Well, there are several reasons behind the blogging.
First, I want to share my experiences with those who go through similar struggle some time in their life or those who are lucky enough to never have to live through these experiences. If anyone every comes across my blogs, I hope you will learn something through them.
Second, I am more or less creating a documentary with text. I find it really interesting to share my everyday experiences with other people in real time. This feels more or less like a faceless reality show.
Of course, I am aware that there are so many blogs over the Internet and there is not much of a chance for anyone to really stop by and read my postings. However, so is life and it is similar to all productions.
I actually suggested to a friend of my who is a MRI specialist to document the progression of my brain through out the entire time-- from a state of semi-stabilization, to a state of psychosis, to a state of recovery, and, hopefully, to a state of partial remission, if not full remission. Well, he did not see any point of keeping track of how my brain might change through out the entire time because "n=1 and results are not generalizable." Well, good luck to him and his fellow researchers. I am not even sure whether they would ever to find a big enough n to successfully carry on the study.
Well, believe it or not, based on my clinical experiences, it is closed to impossible to find patients who could identify the entry point and all the points in-between for research purposes. It is essential to conduct research based on stringent methodology. However, if the purpose of research is all for publication but not for the sake of inquiry about the plausible truth, there is something fundamentally sad.
Third, via writings, I am attempting to find a channel for catharsis. I understand that, at a time when I am highly irritable, small things could turn into big issues. Since unresolved issues tend to have a detrimental effect on human psyche and, possibly, would resolve in maladjustment (lol), the least I could do is to help myself, on a daily basis, work through and think through the little things one at a time.

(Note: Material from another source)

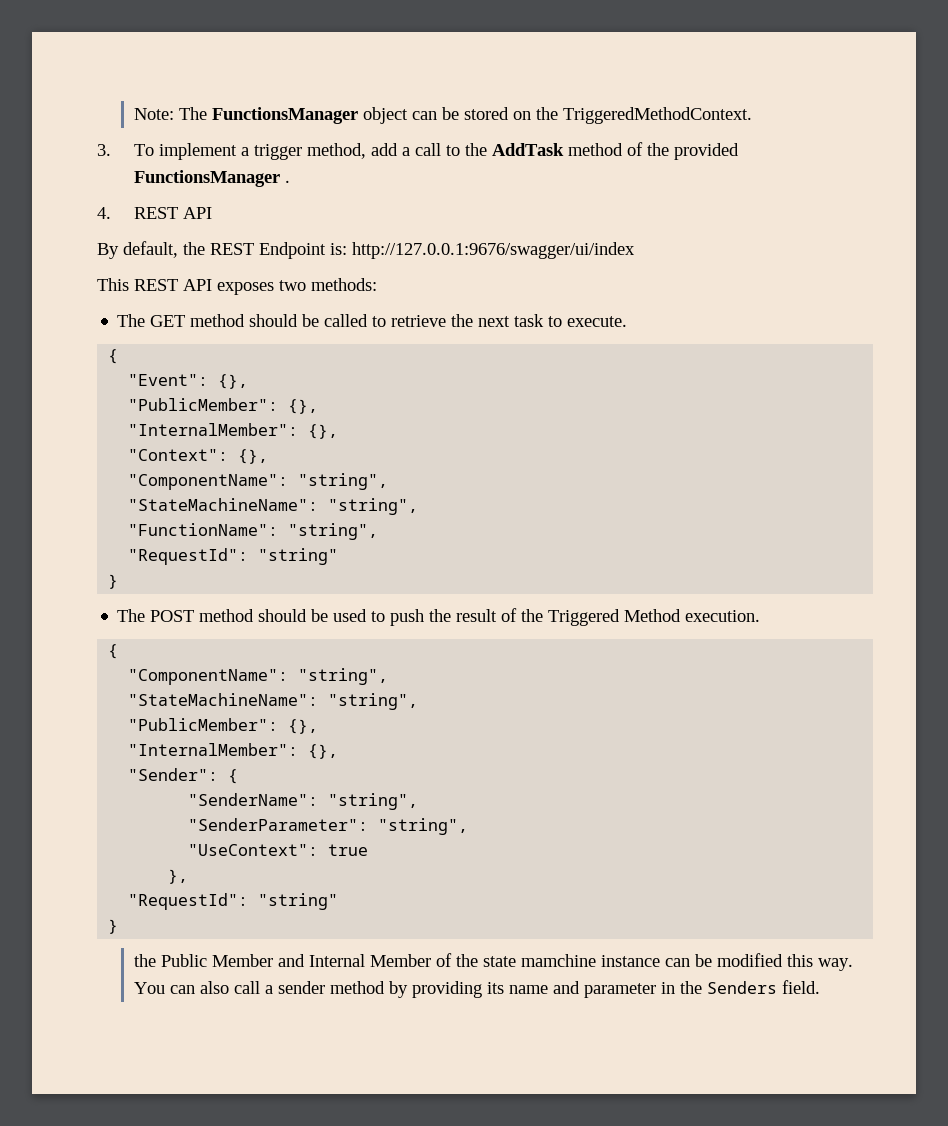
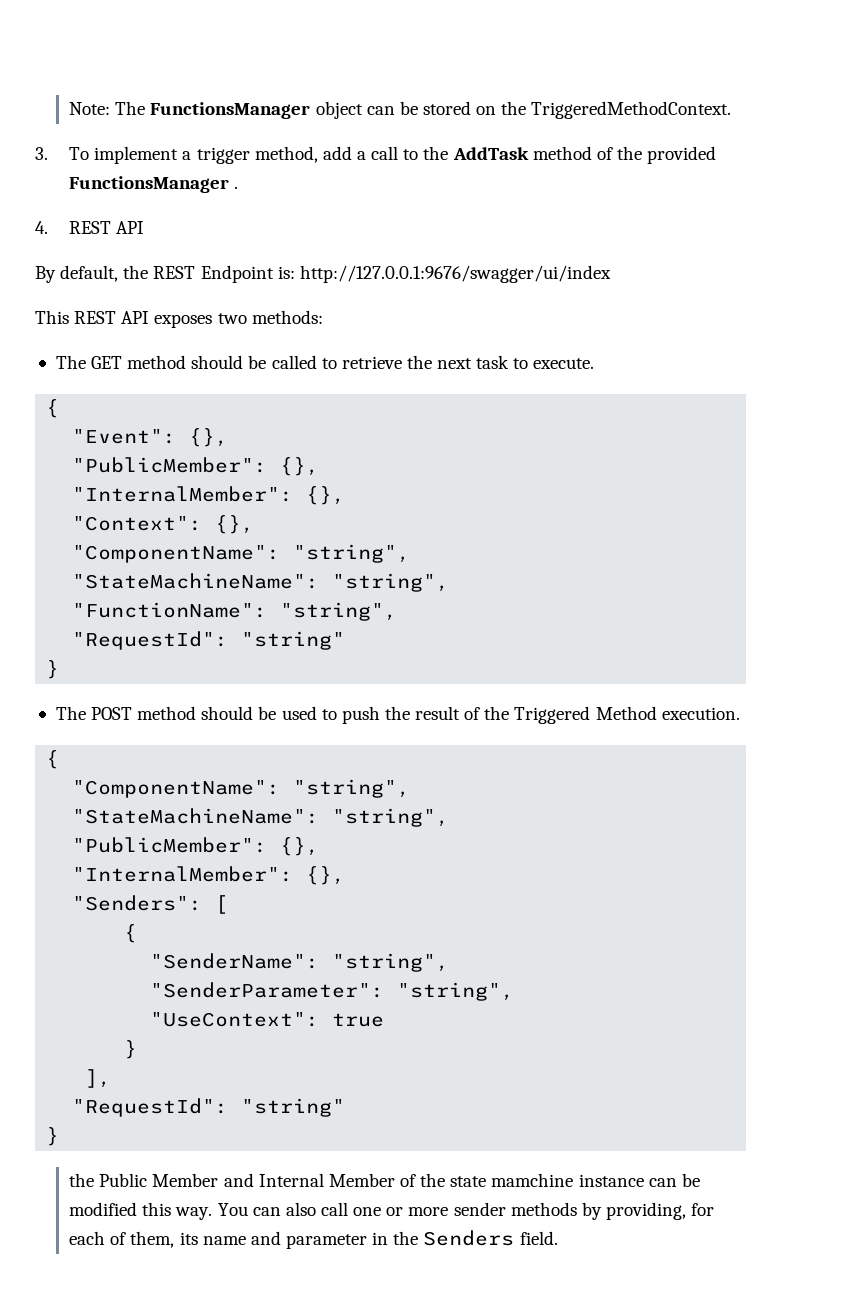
[128,768,219,781] "Sender": -> [72,895,229,914] "Senders": [ //
[168,869,189,884] }, -> [124,1040,138,1059] [85,1069,112,1088] } // ],
[264,981,482,998] a sender method by providing -> [353,1202,715,1220] [69,1231,175,1248] one or more sender methods by providing, for each of them,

Fourth, the writing activities are a way of indulging myself in something I always want to do but never find the time to do.
Believe it or not, despite of my verbal diarrhea in blogging, I have gradually achieved the state of cognitive constipation.
What is cognitive constipation? It is the experiences of blocked thoughts. Sometimes, medications might block you thoughts so very well that you don't even feel the flow in your thinking. That could make you feel that you are becoming dumber and dumber. Sort of like the kind of experiences people encounter when they enter a new environment in which they need to communicate with a foreign language. This was what Zyprexa did to me.
With Seroquel, the experience of cognitive constipation is much different. I am completely capable of performing all analytical tasks and ordinary cognitive functioning. I could also form highly intelligent argument or bullshit (lol). However, I have difficulties with inductive reasoning.
The second time I encountered my full blown psychotic episode, I stayed away from Zyprexa and switched to Seroquel. It was because I was in the middle of running my experiment for my dissertation study and was about to begin analyzing my data. At that point, I felt that I could not withstand the block of cognitive flow.
I never really felt the total block in the flow of my thought after I started taking Seroquel (at least I do not recall). Moreover, after I got out from the hospital, I went directly back to work on my dissertation. I was able to analyze my data using all different kinds of higher level statistics methods and was totally capable of interpreting the results. Within one month after I was discharged from the hospital and while I was still in the dire of delusions, two of my papers were actually accepted to be presented in a conference. However, I eventually came to the realization much later that I was still cognitively constipated, just like how I feel now.
Under the treatment of the medication, I could do everything except for some specific type of inductive reasoning. In other words, I could not work on the discussion section. The dosage of Seroquel actually had to be reduced so that I could start working on the dicussion section (lol).
However, haven't I been providing all the discussions about all the events all these time? Yes, I have been. Yet, most of these discussions have originated from open topics. It appears to me that the difficulties I have are topics with constraints. For instance, given the results of the statistical analyses and provided the theories, what do we learn from the study? That I can't do.
Well, all these are good reasons for my blogging. However, I do see myself spending too much of my time lamenting about my experiences.
Since I am still relatively analytical and since I have a quiz next week in statistics, I am gonna switch now to do some other lower level cognitive tasks... preparing for the statistics exam!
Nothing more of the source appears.